With a cast and crutches, everything takes longer. I learned new ways to do familiar things. Like how on crutches to get a cup of coffee from stove to table, water the plants, and keep a cast dry in the shower with a plastic bag and rubber bands. Carolyn gave me tips on going up and down stairs. I practiced on the eight steps from my building lobby to mail boxes before tackling stairs from the sidewalk to the front door of a friend’s home for a dinner party. Getting help from friends has been a big part of the solution. Gwen took me to get my toes repainted so they could feel happy when propped up, by doctor’s orders, in the middle of the room. Nice, but they longed to head out the door and walk somewhere, anywhere, fast!

New do for toes, for blog

little dance 1 little dance 2 little dance 3

Given current research on the brain, I’m sure all this is creating new neurons. My leg may be broken but my brain is rejuvenating. I also figure the whole thing may just be fate’s gift of lessons for how to slow down and learn to ask for help. Both are hard to do.

Although this break tested my conviction to make the big break in where I live, plans for my move are gaining momentum. With help from family and friends, I’ll clear most of my stuff out of Harbour Heights by the end of August, pack things away in storage, and then live in a temporary home and work in a temporary office for a few months. Apparently, in today’s market it will be easier to sell than to buy. This schedule lets me do one thing at a time and may allow me to have a little patience as I look for the right place to plant myself next. Unless I’m really surprised, this won’t be my last move. It isn’t the one I and others have imagined, but it could certainly make another move easier.
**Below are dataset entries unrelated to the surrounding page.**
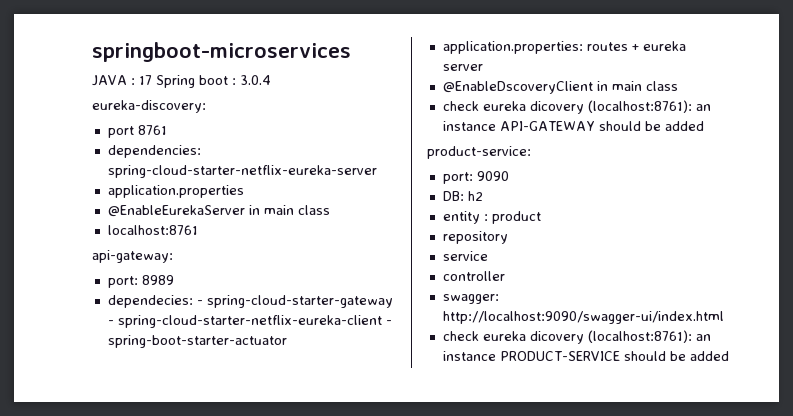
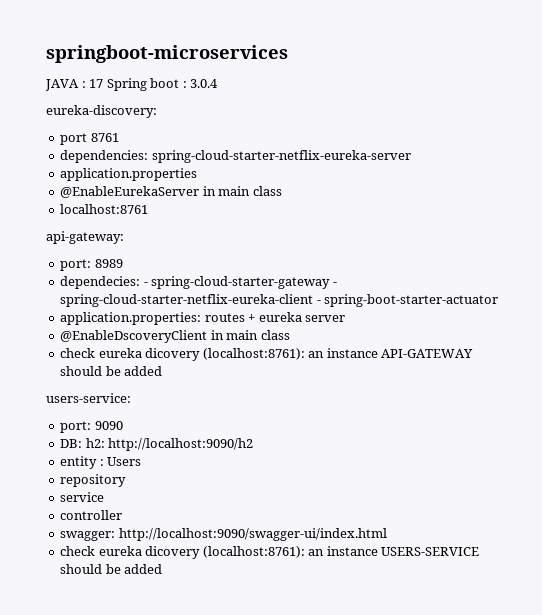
- product-service:
+ users-service:
- DB: h2
+ DB: h2: http://localhost:9090/h2
- entity : product
+ entity : Users
- check eureka dicovery (localhost:8761): an instance PRODUCT-SERVICE should be added
+ check eureka dicovery (localhost:8761): an instance USERS-SERVICE should be added

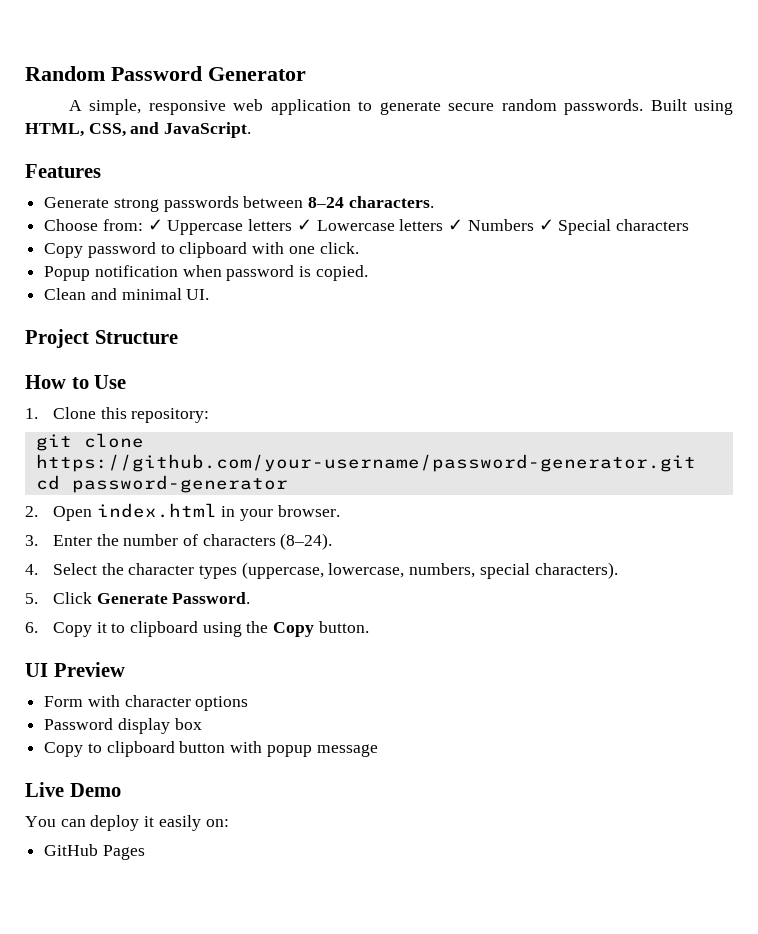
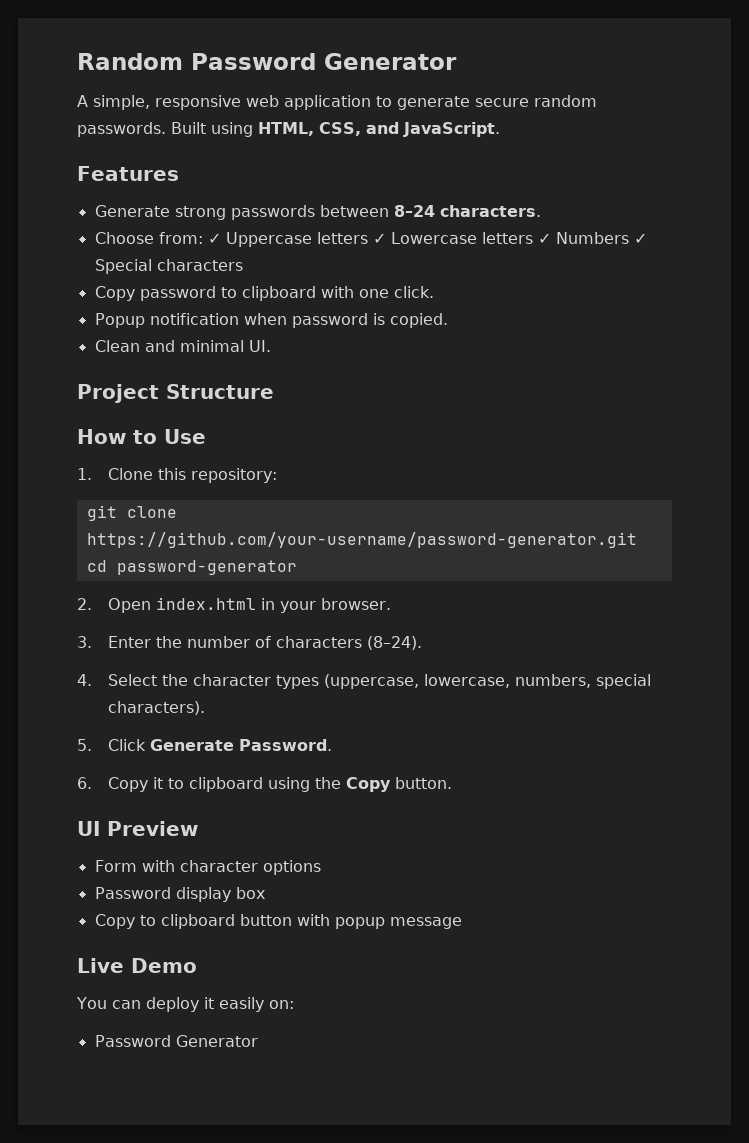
  You can deploy it easily on:
- GitHub Pages
+ Password Generator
In and around all the necessary tasks of packing and moving, selling and buying, keeping my work-for-pay going, and maintaining some sort of connection with friends, I’ll be pondering the meaning of breaks and shifts, repotting and liberation, editing back and imagining forward. For me, both conversation and writing change the ideas I start with and make them more real. I’ll be looking for chances to do both. Richard recently told me that decades ago I referred to most of the things I did, including my artwork, as “projects.” The word has always carried positive meanings for me. Some things don’t change much I guess. All this is definitely a project.